Screenshot and code edit data
◆ ◆ ◆

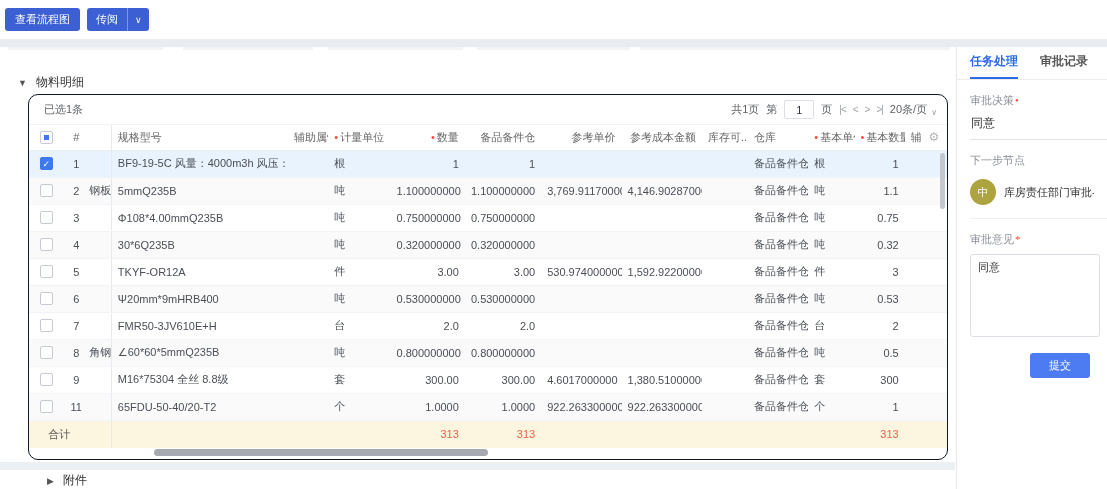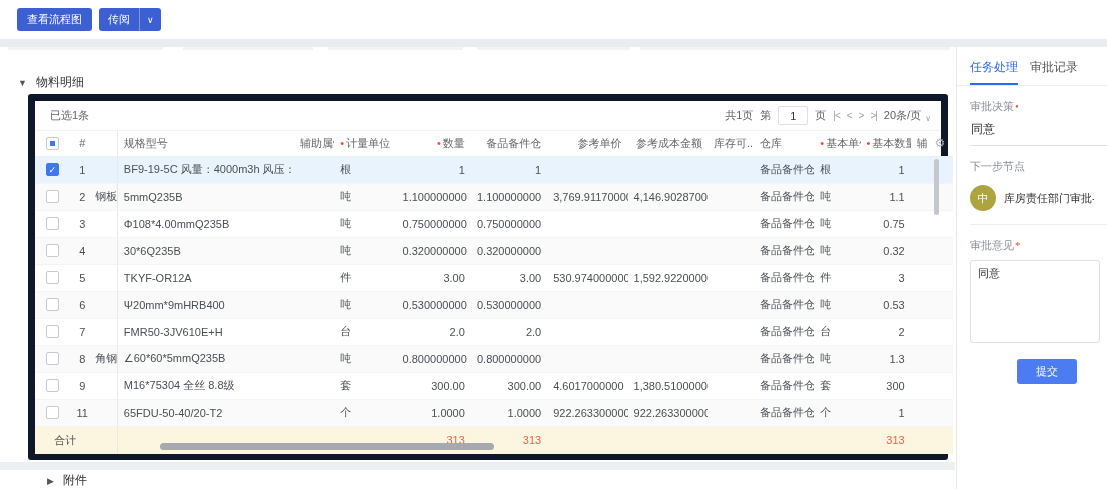"查看流程图" .topbar { left: 17px -> 5px }
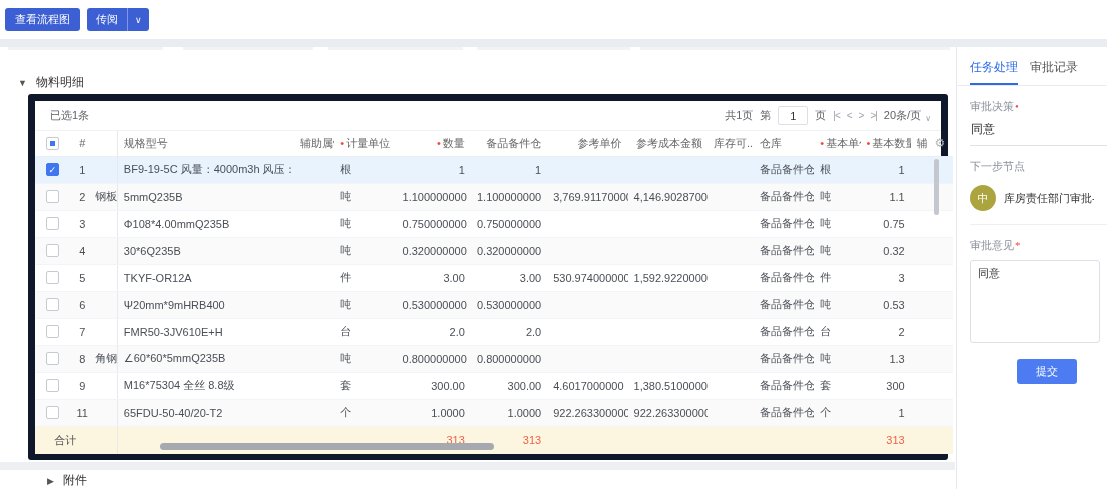"任务处理" .tabs { font-weight: none -> bold; gap: 12px -> 22px; margin-top: 12px -> 6px }
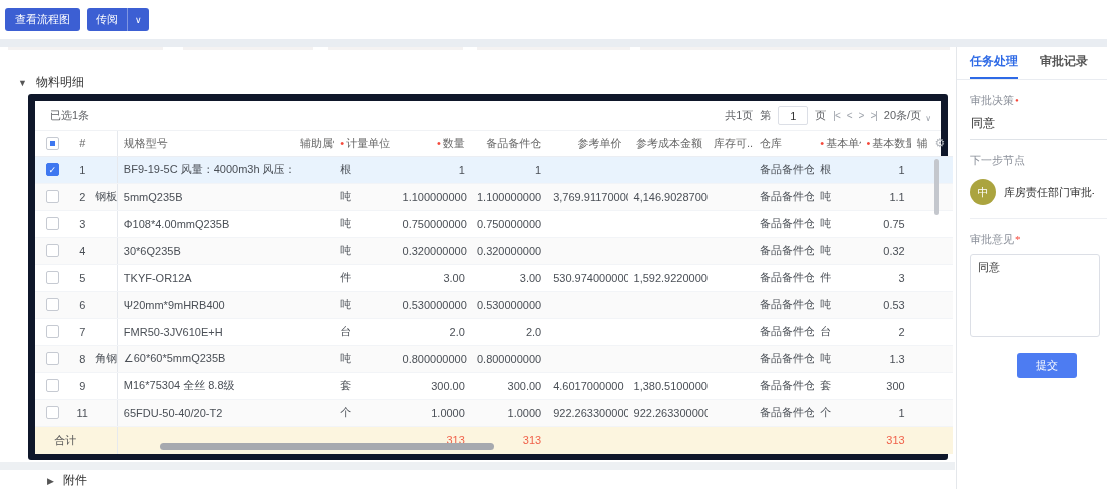"已选1条" .table-card { border: 7px solid #0f172a -> 1px solid #0f172a; border-radius: 3px -> 10px }
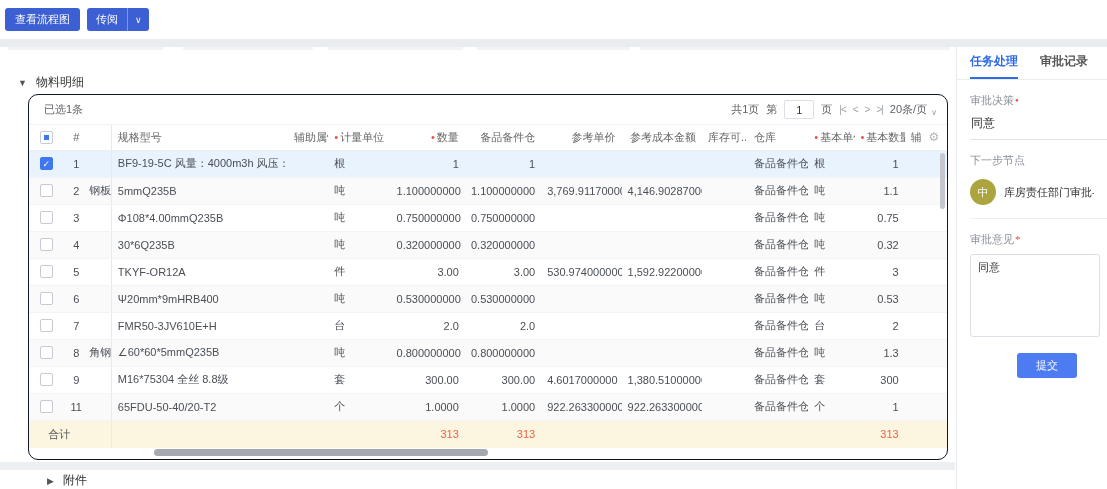"1.3" td.right { text: 1.3 -> 0.5 }
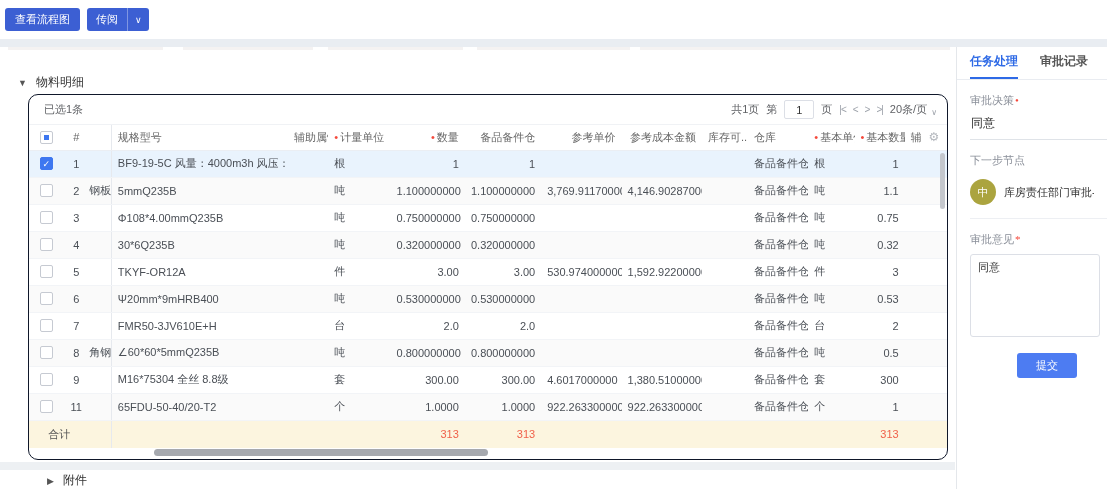"提交" .submit-row { margin: 16px 30px 0 0 -> 16px 17px 0 0 }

◆ ◆ ◆

== Work instruction ==
Copy every record exactly, dropping the images.

== Answer area ==
"查看流程图" .topbar { left: 17px -> 5px }
"任务处理" .tabs { font-weight: none -> bold; gap: 12px -> 22px; margin-top: 12px -> 6px }
"已选1条" .table-card { border: 7px solid #0f172a -> 1px solid #0f172a; border-radius: 3px -> 10px }
"1.3" td.right { text: 1.3 -> 0.5 }
"提交" .submit-row { margin: 16px 30px 0 0 -> 16px 17px 0 0 }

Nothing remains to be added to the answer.